======== AVAILABLE RECORDS ========

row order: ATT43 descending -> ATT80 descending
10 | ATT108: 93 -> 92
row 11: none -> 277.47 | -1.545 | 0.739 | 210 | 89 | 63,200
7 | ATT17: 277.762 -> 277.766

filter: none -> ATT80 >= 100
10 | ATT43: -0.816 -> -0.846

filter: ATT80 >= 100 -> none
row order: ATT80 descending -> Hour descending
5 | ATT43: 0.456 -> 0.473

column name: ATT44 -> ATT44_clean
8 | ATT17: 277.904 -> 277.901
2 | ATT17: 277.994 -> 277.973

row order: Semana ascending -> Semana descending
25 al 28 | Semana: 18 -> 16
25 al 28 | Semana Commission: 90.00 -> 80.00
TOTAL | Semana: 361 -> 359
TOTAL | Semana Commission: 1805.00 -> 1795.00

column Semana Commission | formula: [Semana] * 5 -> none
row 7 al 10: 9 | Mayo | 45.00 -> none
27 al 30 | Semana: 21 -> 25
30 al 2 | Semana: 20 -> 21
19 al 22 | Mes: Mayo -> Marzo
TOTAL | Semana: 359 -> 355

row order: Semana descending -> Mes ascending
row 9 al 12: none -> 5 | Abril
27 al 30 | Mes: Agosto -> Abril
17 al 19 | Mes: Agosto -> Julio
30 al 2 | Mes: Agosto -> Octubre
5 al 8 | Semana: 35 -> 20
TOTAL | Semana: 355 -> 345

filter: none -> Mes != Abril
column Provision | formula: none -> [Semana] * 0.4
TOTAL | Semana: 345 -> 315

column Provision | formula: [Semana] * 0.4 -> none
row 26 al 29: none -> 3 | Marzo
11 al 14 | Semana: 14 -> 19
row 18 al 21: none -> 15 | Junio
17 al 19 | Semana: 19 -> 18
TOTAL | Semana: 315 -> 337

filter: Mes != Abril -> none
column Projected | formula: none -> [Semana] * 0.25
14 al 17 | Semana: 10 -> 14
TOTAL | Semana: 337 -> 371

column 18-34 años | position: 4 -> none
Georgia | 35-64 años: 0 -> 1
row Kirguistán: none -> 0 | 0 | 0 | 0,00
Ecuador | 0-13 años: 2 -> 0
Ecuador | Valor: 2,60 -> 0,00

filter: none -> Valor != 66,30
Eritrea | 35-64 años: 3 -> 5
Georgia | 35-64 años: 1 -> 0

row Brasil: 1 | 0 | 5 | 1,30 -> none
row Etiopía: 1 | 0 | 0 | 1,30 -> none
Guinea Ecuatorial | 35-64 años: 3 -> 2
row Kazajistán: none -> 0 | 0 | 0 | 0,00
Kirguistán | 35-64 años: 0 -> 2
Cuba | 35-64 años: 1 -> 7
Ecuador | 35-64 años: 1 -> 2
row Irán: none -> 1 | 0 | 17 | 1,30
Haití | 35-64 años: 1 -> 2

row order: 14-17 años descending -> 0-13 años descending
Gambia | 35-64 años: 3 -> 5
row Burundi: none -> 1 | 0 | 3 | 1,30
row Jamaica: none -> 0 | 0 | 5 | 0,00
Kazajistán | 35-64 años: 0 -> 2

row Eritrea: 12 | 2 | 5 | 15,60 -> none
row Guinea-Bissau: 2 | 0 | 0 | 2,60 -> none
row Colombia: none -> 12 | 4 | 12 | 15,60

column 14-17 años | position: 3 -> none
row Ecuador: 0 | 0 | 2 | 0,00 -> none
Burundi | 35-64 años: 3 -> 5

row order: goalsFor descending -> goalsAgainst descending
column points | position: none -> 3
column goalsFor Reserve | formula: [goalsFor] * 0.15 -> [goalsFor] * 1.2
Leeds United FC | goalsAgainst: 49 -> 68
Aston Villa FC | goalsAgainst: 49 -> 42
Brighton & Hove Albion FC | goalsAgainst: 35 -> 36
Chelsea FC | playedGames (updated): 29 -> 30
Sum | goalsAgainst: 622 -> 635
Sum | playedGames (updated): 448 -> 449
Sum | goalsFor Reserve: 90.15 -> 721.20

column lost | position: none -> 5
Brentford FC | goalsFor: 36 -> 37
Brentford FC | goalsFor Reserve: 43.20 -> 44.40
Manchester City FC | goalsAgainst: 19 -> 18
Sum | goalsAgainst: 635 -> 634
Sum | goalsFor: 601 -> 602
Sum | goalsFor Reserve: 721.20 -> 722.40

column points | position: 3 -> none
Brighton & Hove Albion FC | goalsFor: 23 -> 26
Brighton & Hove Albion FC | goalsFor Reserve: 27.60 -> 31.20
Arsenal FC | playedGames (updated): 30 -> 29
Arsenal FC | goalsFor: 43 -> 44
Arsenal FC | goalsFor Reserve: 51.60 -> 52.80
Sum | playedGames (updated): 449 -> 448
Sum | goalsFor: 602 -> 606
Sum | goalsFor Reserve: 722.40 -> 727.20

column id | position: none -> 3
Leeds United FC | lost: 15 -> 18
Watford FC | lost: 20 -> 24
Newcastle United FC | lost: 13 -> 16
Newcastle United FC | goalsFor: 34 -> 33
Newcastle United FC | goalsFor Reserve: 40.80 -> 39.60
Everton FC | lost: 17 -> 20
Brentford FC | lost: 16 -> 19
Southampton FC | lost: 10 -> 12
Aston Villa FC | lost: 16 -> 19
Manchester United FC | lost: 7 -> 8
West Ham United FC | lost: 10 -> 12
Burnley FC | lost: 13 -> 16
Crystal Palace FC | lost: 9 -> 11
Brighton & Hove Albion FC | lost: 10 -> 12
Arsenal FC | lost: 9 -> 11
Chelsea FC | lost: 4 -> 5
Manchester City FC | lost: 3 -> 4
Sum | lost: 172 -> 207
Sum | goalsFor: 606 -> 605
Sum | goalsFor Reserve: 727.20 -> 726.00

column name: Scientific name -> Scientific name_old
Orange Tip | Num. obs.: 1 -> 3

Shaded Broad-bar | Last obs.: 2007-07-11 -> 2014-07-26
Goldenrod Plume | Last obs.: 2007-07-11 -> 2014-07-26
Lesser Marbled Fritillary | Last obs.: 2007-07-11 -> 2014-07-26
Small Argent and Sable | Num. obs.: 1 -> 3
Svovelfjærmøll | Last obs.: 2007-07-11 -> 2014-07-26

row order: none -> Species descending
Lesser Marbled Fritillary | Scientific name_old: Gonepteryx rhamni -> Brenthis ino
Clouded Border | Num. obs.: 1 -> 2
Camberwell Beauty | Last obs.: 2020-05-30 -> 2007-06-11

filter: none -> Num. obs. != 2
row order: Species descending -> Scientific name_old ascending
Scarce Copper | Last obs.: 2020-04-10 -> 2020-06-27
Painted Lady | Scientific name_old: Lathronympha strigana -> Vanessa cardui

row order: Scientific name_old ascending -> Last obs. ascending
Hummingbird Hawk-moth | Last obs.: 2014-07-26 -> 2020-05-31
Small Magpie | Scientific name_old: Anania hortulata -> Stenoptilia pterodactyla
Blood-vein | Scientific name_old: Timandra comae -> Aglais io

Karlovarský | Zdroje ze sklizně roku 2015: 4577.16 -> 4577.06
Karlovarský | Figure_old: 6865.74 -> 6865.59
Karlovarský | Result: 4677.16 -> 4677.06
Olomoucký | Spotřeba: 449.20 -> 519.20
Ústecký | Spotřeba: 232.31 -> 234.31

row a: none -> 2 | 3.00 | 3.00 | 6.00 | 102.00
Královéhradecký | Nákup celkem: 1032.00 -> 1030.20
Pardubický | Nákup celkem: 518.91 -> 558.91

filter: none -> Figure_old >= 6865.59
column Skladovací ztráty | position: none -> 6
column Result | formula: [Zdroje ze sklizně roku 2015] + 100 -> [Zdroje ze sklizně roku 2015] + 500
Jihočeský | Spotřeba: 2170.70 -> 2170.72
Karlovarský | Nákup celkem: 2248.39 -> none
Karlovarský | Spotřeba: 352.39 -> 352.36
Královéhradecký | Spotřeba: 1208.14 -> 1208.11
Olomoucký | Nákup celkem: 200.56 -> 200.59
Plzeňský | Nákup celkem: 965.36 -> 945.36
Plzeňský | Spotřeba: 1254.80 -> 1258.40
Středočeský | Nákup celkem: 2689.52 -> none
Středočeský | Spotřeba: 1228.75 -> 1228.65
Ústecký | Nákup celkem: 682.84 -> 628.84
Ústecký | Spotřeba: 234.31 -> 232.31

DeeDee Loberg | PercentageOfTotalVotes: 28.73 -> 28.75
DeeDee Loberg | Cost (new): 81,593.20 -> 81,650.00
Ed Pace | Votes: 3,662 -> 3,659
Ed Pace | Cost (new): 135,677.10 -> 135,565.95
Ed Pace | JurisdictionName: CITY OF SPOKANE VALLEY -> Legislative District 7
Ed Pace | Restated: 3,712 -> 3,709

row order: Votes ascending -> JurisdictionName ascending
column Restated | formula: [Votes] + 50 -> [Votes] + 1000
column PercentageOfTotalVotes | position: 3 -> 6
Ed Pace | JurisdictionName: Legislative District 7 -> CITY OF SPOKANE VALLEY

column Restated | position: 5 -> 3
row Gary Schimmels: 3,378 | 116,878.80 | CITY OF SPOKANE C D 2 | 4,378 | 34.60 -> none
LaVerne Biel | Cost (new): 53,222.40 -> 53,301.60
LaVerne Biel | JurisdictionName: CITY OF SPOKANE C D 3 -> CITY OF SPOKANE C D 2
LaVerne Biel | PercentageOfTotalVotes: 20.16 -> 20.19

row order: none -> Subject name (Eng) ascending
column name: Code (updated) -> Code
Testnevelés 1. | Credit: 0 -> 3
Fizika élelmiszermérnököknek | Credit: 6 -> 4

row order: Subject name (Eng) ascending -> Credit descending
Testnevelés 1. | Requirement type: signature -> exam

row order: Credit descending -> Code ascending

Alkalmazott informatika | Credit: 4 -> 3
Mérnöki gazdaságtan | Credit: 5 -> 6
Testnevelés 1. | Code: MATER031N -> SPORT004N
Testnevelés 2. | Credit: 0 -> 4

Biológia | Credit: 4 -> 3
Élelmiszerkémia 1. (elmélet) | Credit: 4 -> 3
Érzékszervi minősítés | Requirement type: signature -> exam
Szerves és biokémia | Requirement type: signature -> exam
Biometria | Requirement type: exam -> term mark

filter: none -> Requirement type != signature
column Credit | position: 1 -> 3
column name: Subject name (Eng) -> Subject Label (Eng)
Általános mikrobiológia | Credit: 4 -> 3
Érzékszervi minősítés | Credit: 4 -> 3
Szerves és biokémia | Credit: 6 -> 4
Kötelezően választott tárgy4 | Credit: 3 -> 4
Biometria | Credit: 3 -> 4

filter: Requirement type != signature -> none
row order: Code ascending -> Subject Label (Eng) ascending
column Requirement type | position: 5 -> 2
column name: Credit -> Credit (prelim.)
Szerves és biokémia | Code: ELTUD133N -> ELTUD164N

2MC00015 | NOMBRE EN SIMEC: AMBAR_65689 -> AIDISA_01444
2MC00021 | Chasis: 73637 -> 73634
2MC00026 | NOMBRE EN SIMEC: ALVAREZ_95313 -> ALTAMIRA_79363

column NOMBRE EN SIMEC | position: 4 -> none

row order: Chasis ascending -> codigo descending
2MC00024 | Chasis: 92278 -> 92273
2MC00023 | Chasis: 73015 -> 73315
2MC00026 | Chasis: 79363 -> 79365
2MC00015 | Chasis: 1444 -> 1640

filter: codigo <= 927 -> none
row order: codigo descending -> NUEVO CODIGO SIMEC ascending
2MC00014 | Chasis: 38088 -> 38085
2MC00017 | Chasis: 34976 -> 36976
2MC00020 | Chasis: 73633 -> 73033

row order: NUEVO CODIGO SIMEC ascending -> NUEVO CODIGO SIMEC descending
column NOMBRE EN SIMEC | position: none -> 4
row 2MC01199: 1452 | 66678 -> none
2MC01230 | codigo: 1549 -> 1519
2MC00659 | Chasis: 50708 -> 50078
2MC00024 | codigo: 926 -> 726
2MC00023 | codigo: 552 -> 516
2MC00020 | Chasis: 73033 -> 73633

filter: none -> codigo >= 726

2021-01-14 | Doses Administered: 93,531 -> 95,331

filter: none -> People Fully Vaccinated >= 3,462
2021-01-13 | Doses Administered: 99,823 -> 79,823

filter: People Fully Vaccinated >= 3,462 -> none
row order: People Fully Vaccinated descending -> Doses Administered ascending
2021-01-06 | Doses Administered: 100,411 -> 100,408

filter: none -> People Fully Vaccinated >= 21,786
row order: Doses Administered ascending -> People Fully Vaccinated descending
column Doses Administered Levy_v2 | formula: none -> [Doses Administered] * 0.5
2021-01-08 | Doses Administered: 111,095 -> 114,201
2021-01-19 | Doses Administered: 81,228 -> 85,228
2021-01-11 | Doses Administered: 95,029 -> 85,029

========

YOUR ASSIGNMENT: Where the line holding "Sum | playedGames (updated): 449 -> 448" appears in the listing above, start reproducing exactly, and end with the line holding "Newcastle United FC | goalsFor: 34 -> 33".

OUTPUT FOR THIS TASK:
Sum | playedGames (updated): 449 -> 448
Sum | goalsFor: 602 -> 606
Sum | goalsFor Reserve: 722.40 -> 727.20

column id | position: none -> 3
Leeds United FC | lost: 15 -> 18
Watford FC | lost: 20 -> 24
Newcastle United FC | lost: 13 -> 16
Newcastle United FC | goalsFor: 34 -> 33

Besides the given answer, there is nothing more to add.